Dr. Jim Richardson, DVM and Milam County regenerative farmer and rancher, explained to the El Camino Real chapter of Texas Master Naturalist about the process he has developed to farm and ranch without chemicals or plowing. The procedure restores overworked dirt into a fertile, moisture-retaining soil that he uses to grow crops that he uses to both sell and feed his animals.

Soil restoration is a growing farming format across the nation. For any members interested in the process, Dr. Richardson recommends the book Dirt to Soil, by Gabe Brown. It is believed that if the process were used across the country, it would reduce the drought problem for farmers significantly. 

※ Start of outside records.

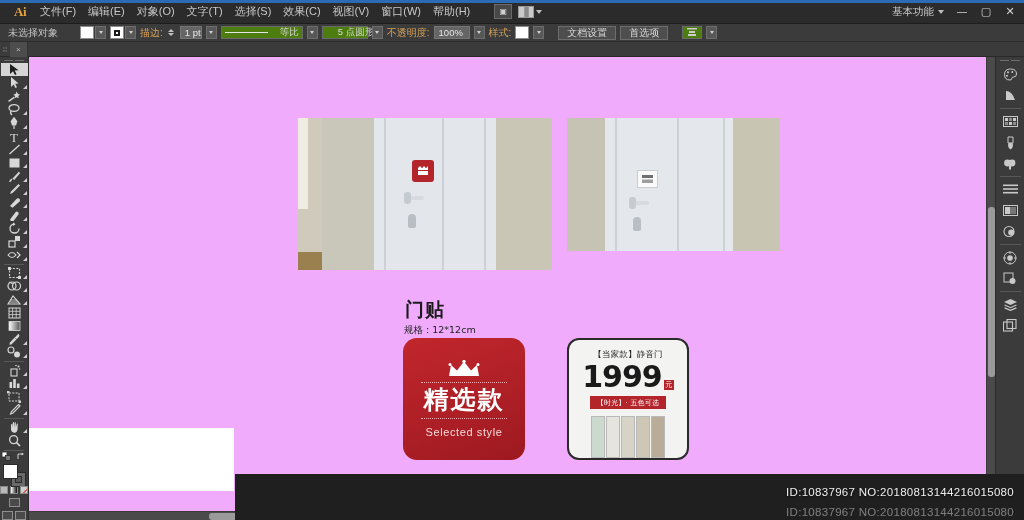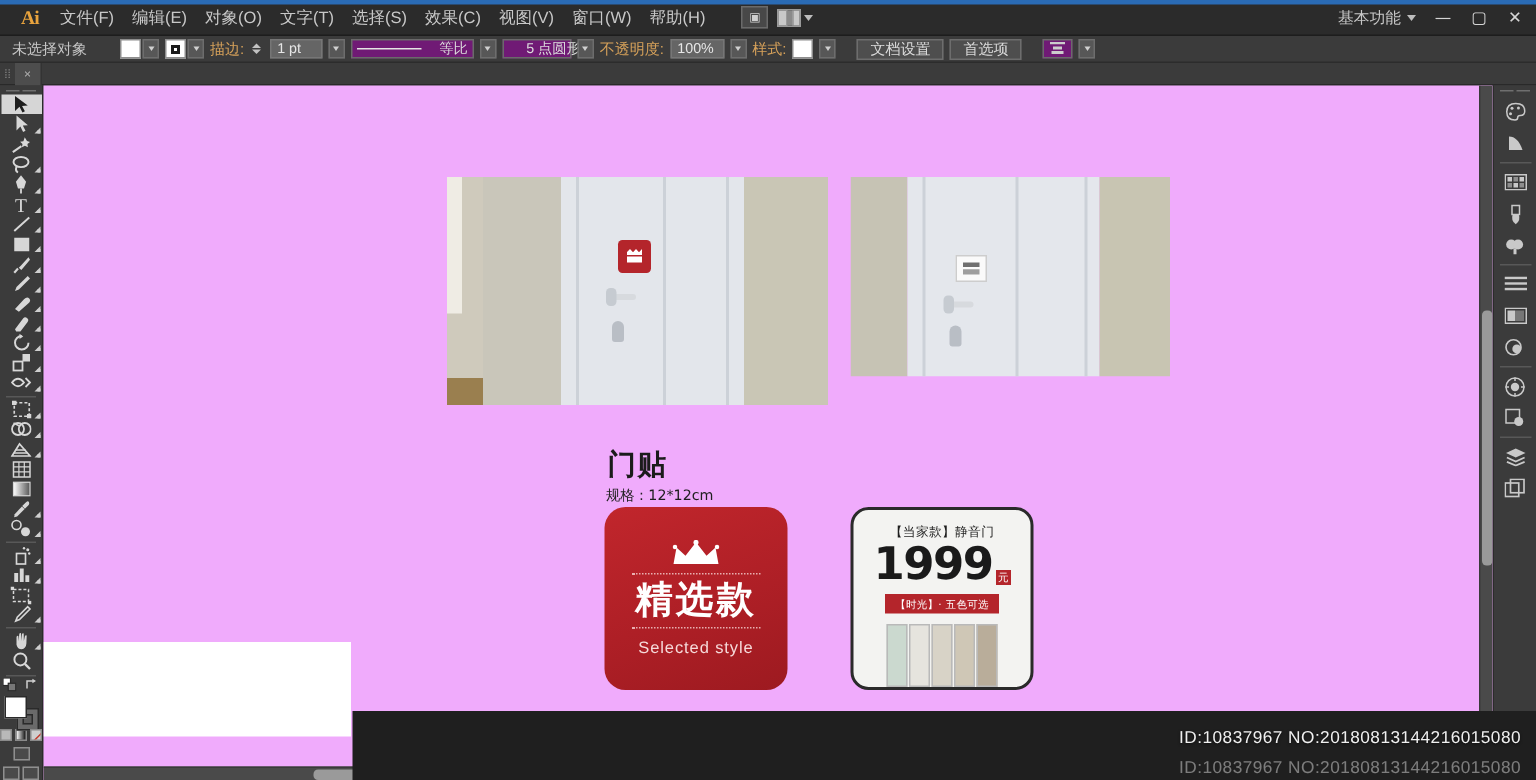--- a/index.html
+++ b/index.html
@@ -336,7 +336,7 @@
         <i class="up"></i>
         <i class="dn"></i>
       </span>
-    <span class="field" style="width:35px">1 pt</span>
+    <span class="field" style="width:22px">1 pt</span>
     <span class="mini-drop">
         <span class="caret"></span>
       </span>

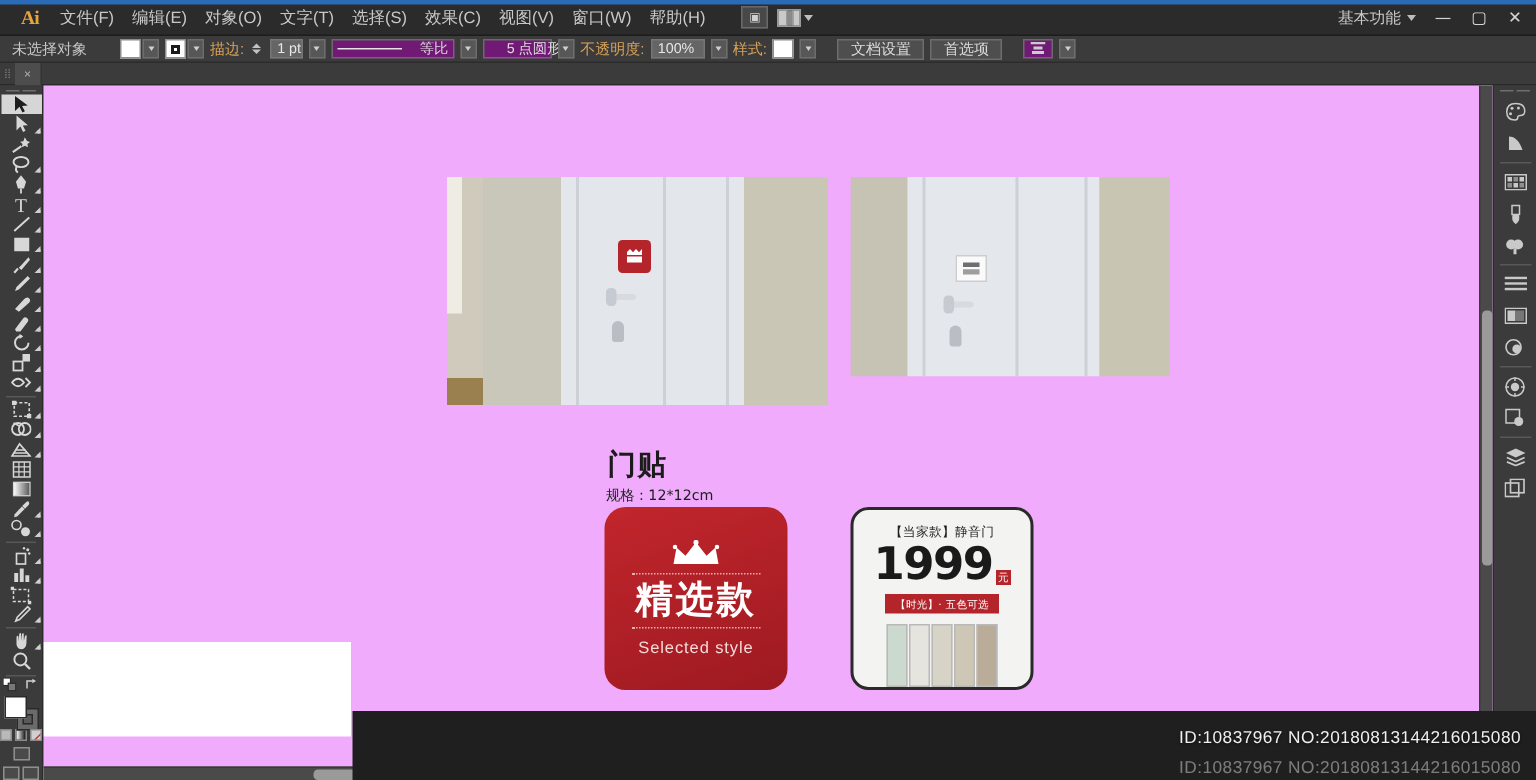--- a/index.html
+++ b/index.html
@@ -89,7 +89,7 @@
     padding: 0 4px; white-space: nowrap;
   }
   .combo {
-    height: 13px; background: #701a75; border: 1px solid #6a6a6a;
+    height: 13px; background: #4d7c0f; border: 1px solid #6a6a6a;
     color: #dcdcdc; font-size: 9.5px; display: flex; align-items: center;
     padding: 0 3px; gap: 12px; white-space: nowrap;
   }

Dr. Richardson explained that using a no-till disturbs soil much less, which allows water to soak in and not run off. Running heavy equipment across soil to till and fertilize makes the soil compacted. It turns out that the less you disturb soil the more it can soak up, because the spaces between particles of soil can remain (caused by earthworms and other living creatures in the soil).

He pointed out that mulch is another thing that helps—this can be achieved by allowing leftovers from the previous crop to remain, as well as some native vegetation, which can get incorporated into the soil via animal impact. Animal impact also kills off some plant material and incorporates it into the soil to provide additional nutrients. That’s a big reason to allow cattle or other animals to graze harvested fields.

Chapter members enjoy the question-and-answer part of the presentation.

Another practice Richardson recommended is that after you harvest one crop, get another one in there as soon as possible, so it can capture the benefits of sunlight and take them into the soil.

It was good to be meeting in person. Our hospitality team did a great job with tablecloths and paper flower decorations.

By carefully managing the land to regenerate its nutrients and remain uncompacted, effective rainfall will be able to stores water for use during the drought periods. Mulch is what helps the water stay until it is needed.

The more diverse population on the land the better equipped it will be to deal with whatever comes its way and stay productive, he added.

At the end of his presentation, he shared his philosophy:

If you want to make small changes, change the way you do things. If you want to make big changes, change the way you see things.